═══ INPUT MATERIAL
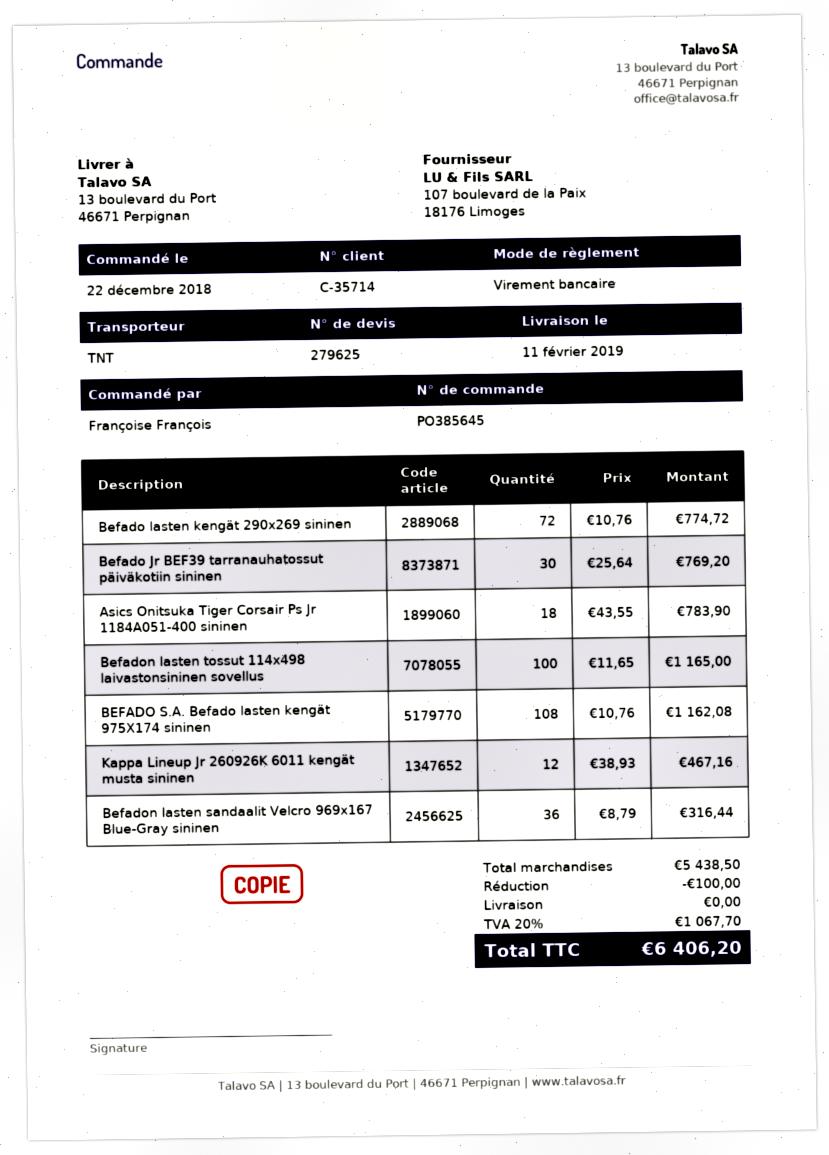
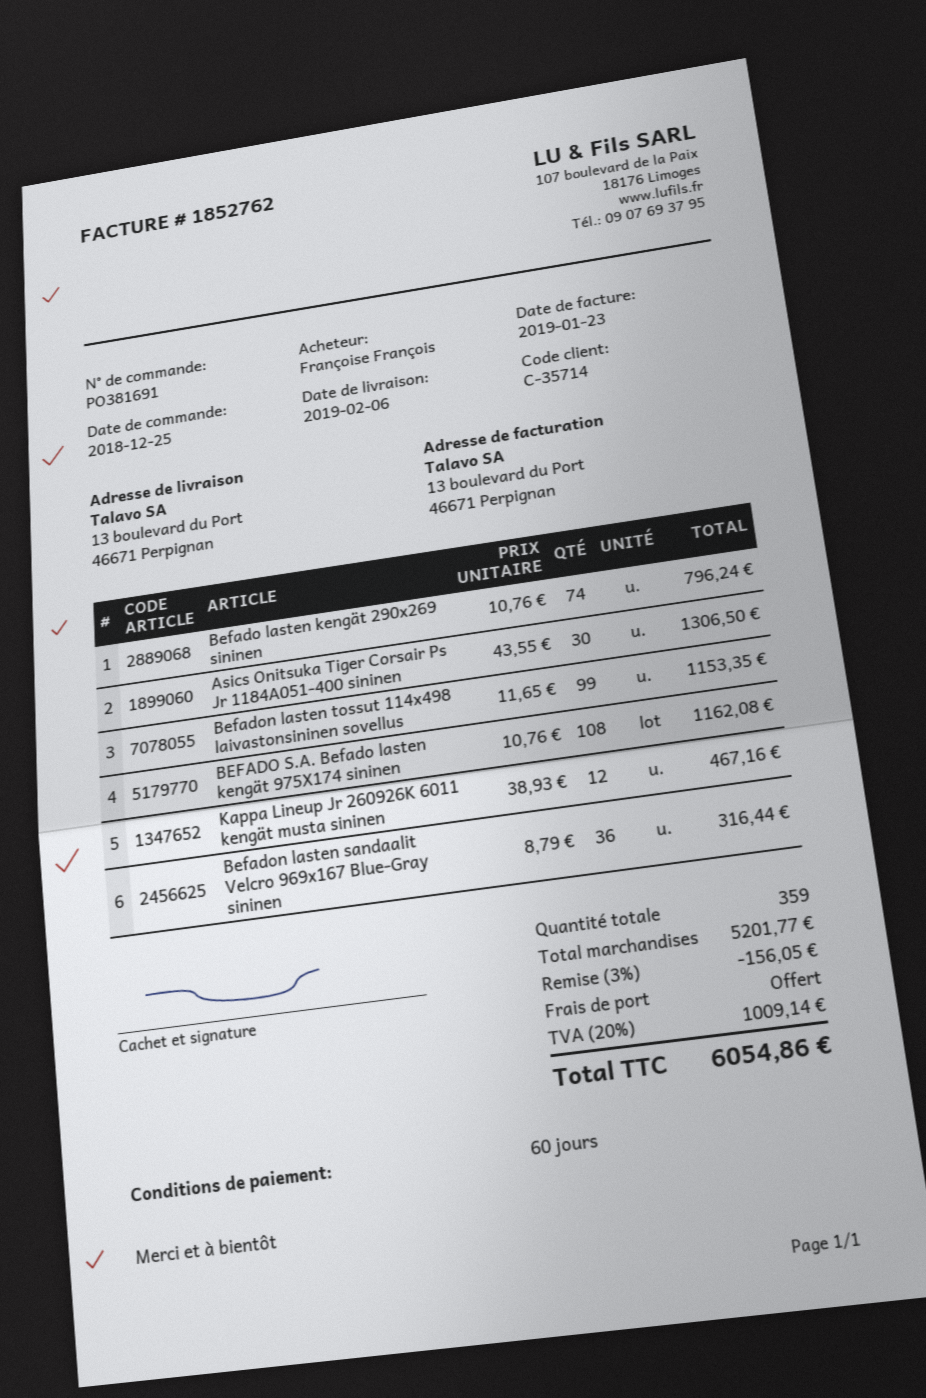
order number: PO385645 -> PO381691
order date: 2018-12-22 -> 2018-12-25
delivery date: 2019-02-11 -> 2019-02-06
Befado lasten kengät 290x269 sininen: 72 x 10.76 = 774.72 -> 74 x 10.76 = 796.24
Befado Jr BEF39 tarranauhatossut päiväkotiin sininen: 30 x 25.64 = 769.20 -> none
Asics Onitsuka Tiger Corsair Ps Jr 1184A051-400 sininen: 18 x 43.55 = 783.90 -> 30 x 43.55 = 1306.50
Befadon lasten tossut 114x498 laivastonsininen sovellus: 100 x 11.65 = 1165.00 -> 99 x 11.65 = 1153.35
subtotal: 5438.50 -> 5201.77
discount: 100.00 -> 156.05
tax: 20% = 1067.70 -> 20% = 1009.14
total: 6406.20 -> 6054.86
══════
═══ INPUT MATERIAL
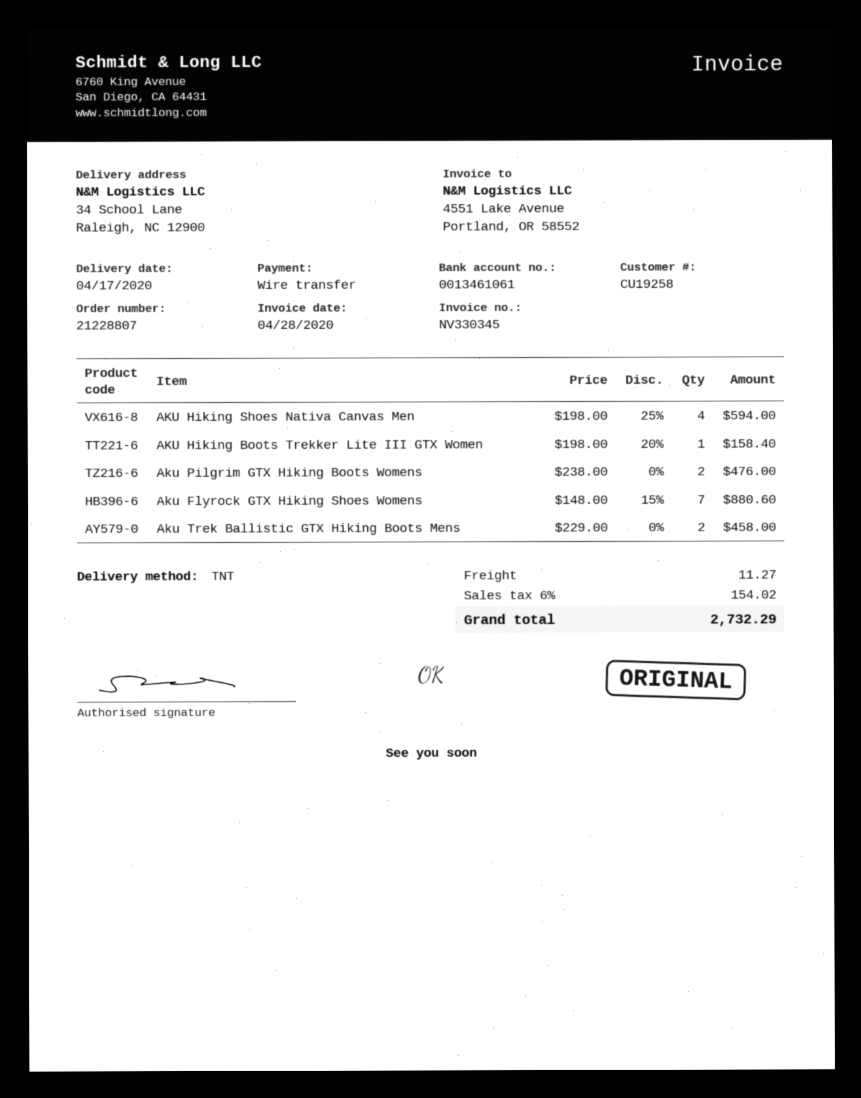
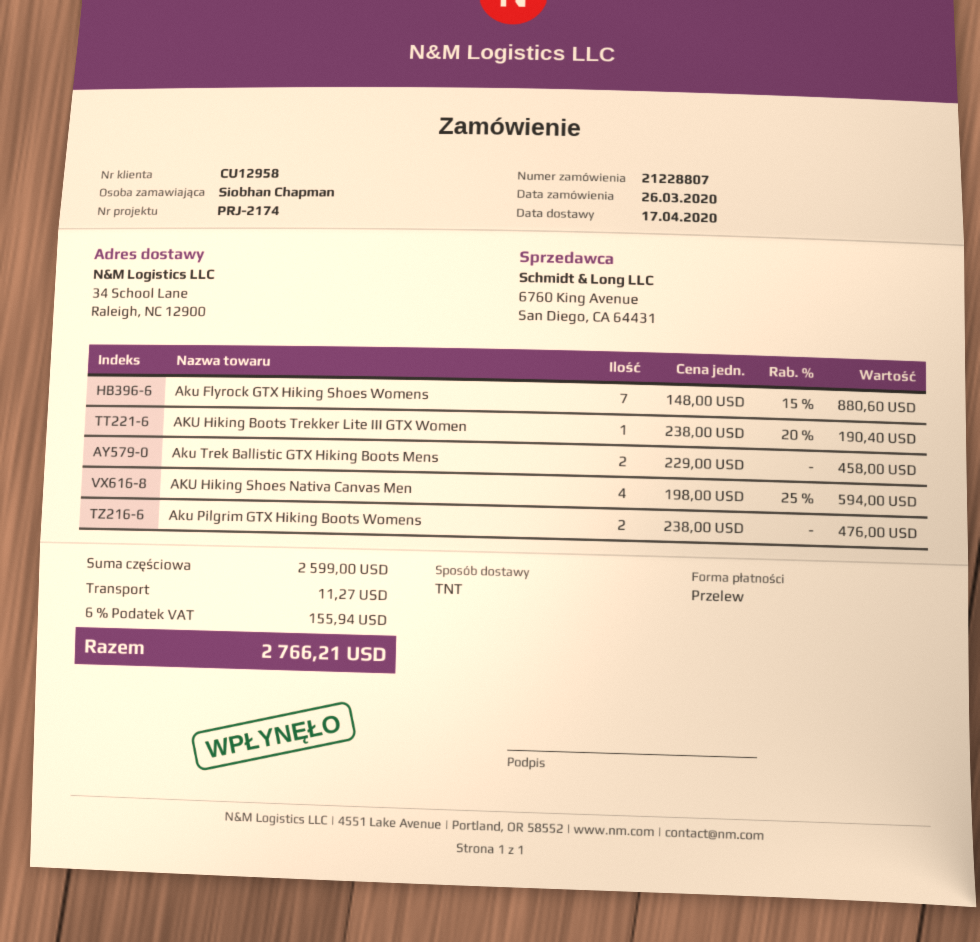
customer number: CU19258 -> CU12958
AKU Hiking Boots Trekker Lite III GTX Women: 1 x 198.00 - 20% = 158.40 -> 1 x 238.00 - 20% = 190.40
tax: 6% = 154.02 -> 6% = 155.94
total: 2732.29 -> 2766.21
══════
TASK GOAL:
Above are some records; copy exactly the lines from the one with "delivery date: 2019-02-11 -> 2019-02-06" through the one with "total: 6406.20 -> 6054.86", both included, and no others.

REPLY:
delivery date: 2019-02-11 -> 2019-02-06
Befado lasten kengät 290x269 sininen: 72 x 10.76 = 774.72 -> 74 x 10.76 = 796.24
Befado Jr BEF39 tarranauhatossut päiväkotiin sininen: 30 x 25.64 = 769.20 -> none
Asics Onitsuka Tiger Corsair Ps Jr 1184A051-400 sininen: 18 x 43.55 = 783.90 -> 30 x 43.55 = 1306.50
Befadon lasten tossut 114x498 laivastonsininen sovellus: 100 x 11.65 = 1165.00 -> 99 x 11.65 = 1153.35
subtotal: 5438.50 -> 5201.77
discount: 100.00 -> 156.05
tax: 20% = 1067.70 -> 20% = 1009.14
total: 6406.20 -> 6054.86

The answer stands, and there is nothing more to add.